■ Directions: As an exercise, transcribe the data below in full and exactly, omitting pictures.

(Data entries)
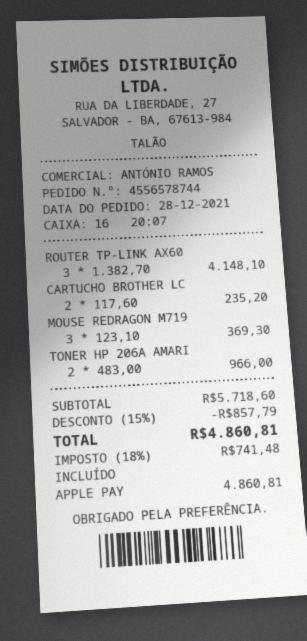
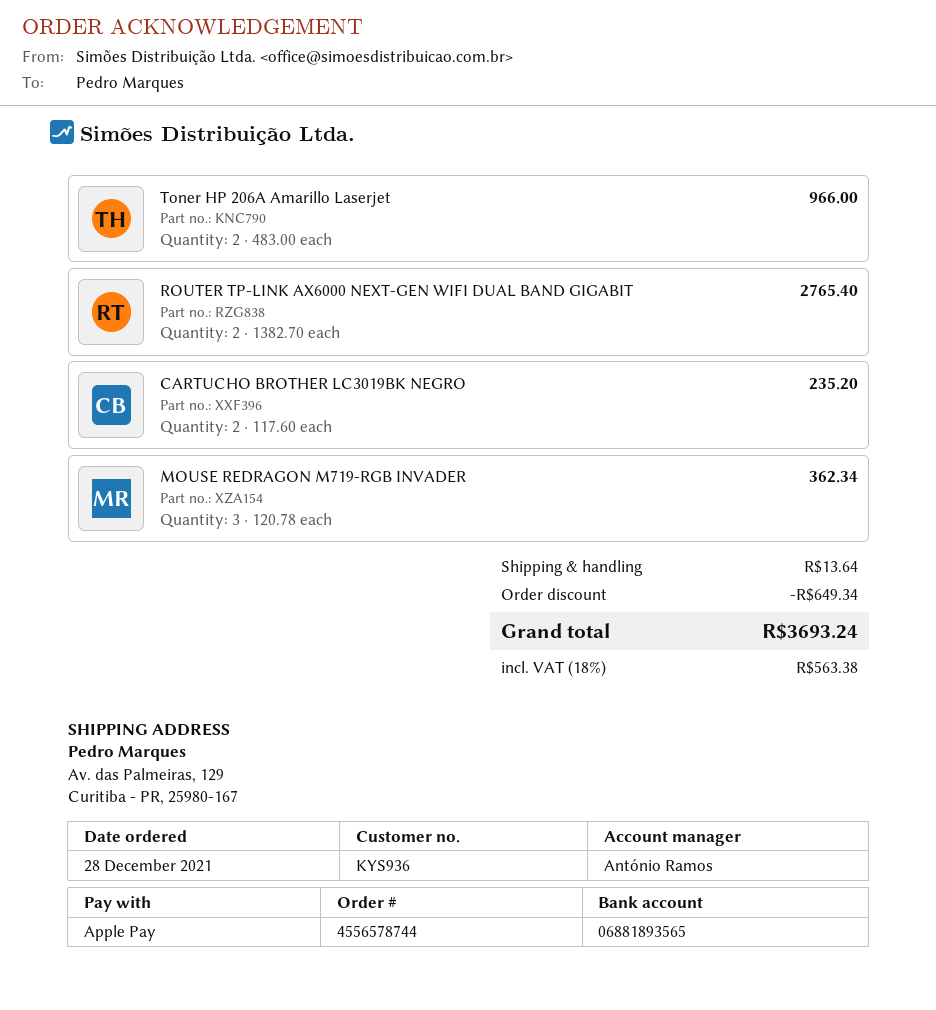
ROUTER TP-LINK AX60: 3 x 1382.70 = 4148.10 -> 2 x 1382.70 = 2765.40
MOUSE REDRAGON M719: 3 x 123.10 = 369.30 -> 3 x 120.78 = 362.34
discount: 857.79 -> 649.34
shipping: none -> 13.64
tax: 18% = 741.48 -> 18% = 563.38
total: 4860.81 -> 3693.24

■ Result:
ROUTER TP-LINK AX60: 3 x 1382.70 = 4148.10 -> 2 x 1382.70 = 2765.40
MOUSE REDRAGON M719: 3 x 123.10 = 369.30 -> 3 x 120.78 = 362.34
discount: 857.79 -> 649.34
shipping: none -> 13.64
tax: 18% = 741.48 -> 18% = 563.38
total: 4860.81 -> 3693.24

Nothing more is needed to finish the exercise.